MortgageReverse

For New Reverse Mortgage Originator Licenses, Who Should Pay?

On the heels of large bank exits from the reverse mortgage business, some lenders are becoming more attentive to the process by which they bring on originators who are not yet licensed. Many are eager to gain the new talent and while some will front the costs associated with obtaining licensing, others are more cautious.

The costs are not inconsequential. A recent report from the National Financial Services Association estimated that on a per-state basis, the costs of licensing through the Nationwide Mortgage Licensing System & Registry can amount to roughly $660 on average, not including the cost of travel, lost work time, and in-house training.

“Now we have an attrition of people coming from Wells Fargo, Bank of America, MetLife. Now they face the daunting task of getting licensed through NMLS,” says Glenn Wallace, president of Nationwide Equities.

Who will pay for the licensing? It depends largely on the company. New positions with some companies come with the promise that new licenses will be company-paid. For others, a bonus system is in place. For others, still, it is up to the originator to come with license in hand.

While Nationwide Equities does not offer any more compensation to those who apply with licensing versus those without, it is making some adjustments to meet the influx of originators in the marketplace who may not have state licensing.

“We are looking to create a process where we help get individuals licensed through training classes internally,” says Wallace, “as a way to attract people.”

The tests are not easy, Wallace says, but at least some states are conducting the process more quickly than they have in the past.

Because the license follows the licensee, paying the costs upfront for new originators can subject companies to losses, one reason companies are hesitant.

“The big challenge is: ‘Am I paying someone $600 per state for licensing and they can leave and take this license with them?'” says Alex Farber, senior vice president of Residential Home Funding Corp. “It’s portable, and they own it, not the company. Many companies have to make this business decision.”

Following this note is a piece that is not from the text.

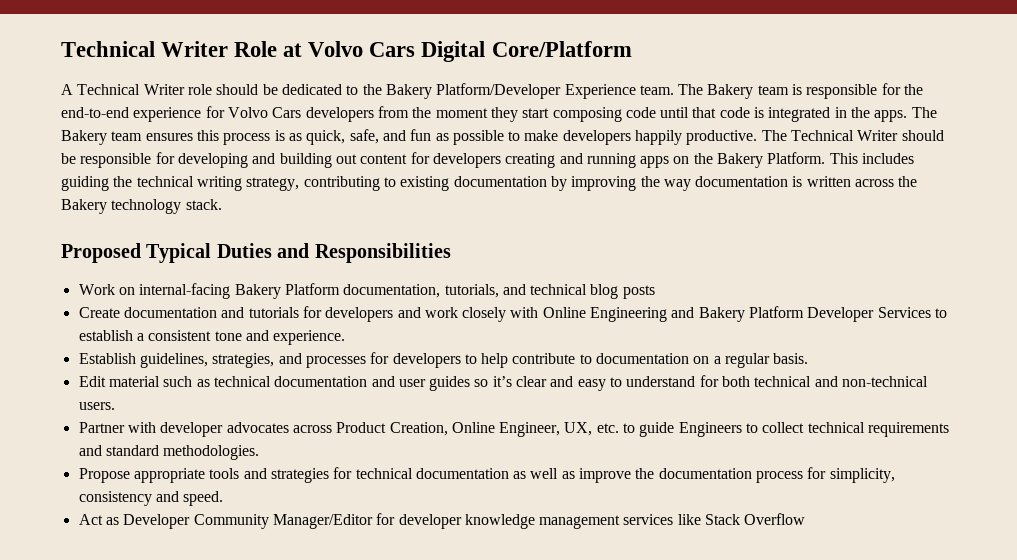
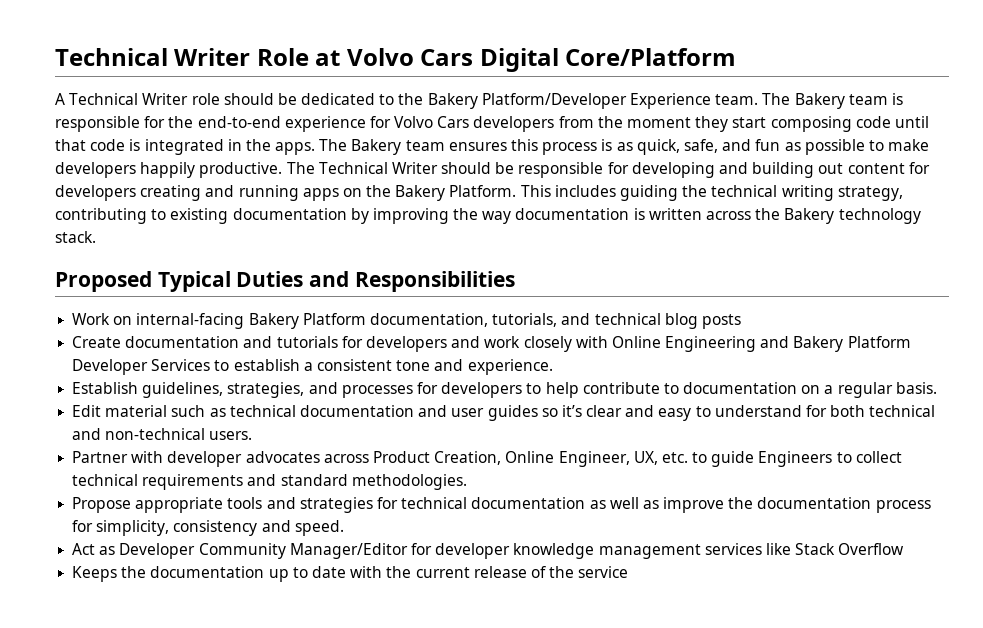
(806, 519) none -> [72,566,629,582] // Keeps the documentation up to date with the current release of the service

To make up for that risk, Nottingham, Md.-based Net Equity Financial has a system in place where it pays the tab upfront, but then protects its investment by charging the originator and them subsequently rewarding him or her through the form of bonuses.

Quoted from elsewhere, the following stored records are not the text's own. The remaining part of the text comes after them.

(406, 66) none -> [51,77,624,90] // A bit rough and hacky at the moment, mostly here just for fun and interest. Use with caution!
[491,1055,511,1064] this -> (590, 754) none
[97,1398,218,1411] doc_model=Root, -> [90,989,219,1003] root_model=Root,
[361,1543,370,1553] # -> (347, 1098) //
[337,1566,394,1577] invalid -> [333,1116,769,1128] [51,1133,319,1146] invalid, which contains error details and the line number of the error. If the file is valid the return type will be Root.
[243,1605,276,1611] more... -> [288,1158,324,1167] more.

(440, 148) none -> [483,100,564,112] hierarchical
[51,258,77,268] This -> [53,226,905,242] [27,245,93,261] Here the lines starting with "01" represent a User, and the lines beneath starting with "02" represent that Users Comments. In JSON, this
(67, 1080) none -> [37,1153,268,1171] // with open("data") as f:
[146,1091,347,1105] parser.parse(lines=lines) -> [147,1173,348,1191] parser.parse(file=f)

“Some companies pay for all the licensing upfront,” says Amanda Clinton, operations manager for Net Equity Financial. “We don’t do that because the license follows the loan officer, so it would be easy to pay for the person to get licensed and then they leave and take their license with them.”

Net Equity Financial pays for the licensing, but the money comes out of the loan officer’s paycheck in the future, the cost of which is later covered by employee bonuses. Clinton notes that this can be helpful for those who may not have been working and can’t afford the licensing fees upfront. On a quarterly basis, each loan officer is given a bonus per state license. After a year, the loan officer is close to paying off or has made up for the initial costs.

“I like this because it protects the company by paying the loan officer slowly to ensure they are still working here to receive the bonus and it helps the MLO with the costs of licensing,” Clinton says.

Others do not help with the costs at all.

“We won’t pay for your licensing,” says Dave Bancroft, reverse division manager for Irvine, Calif.-based Greenlight Financial. “For all loan officers here, the general consensus is they all need to be licensed.”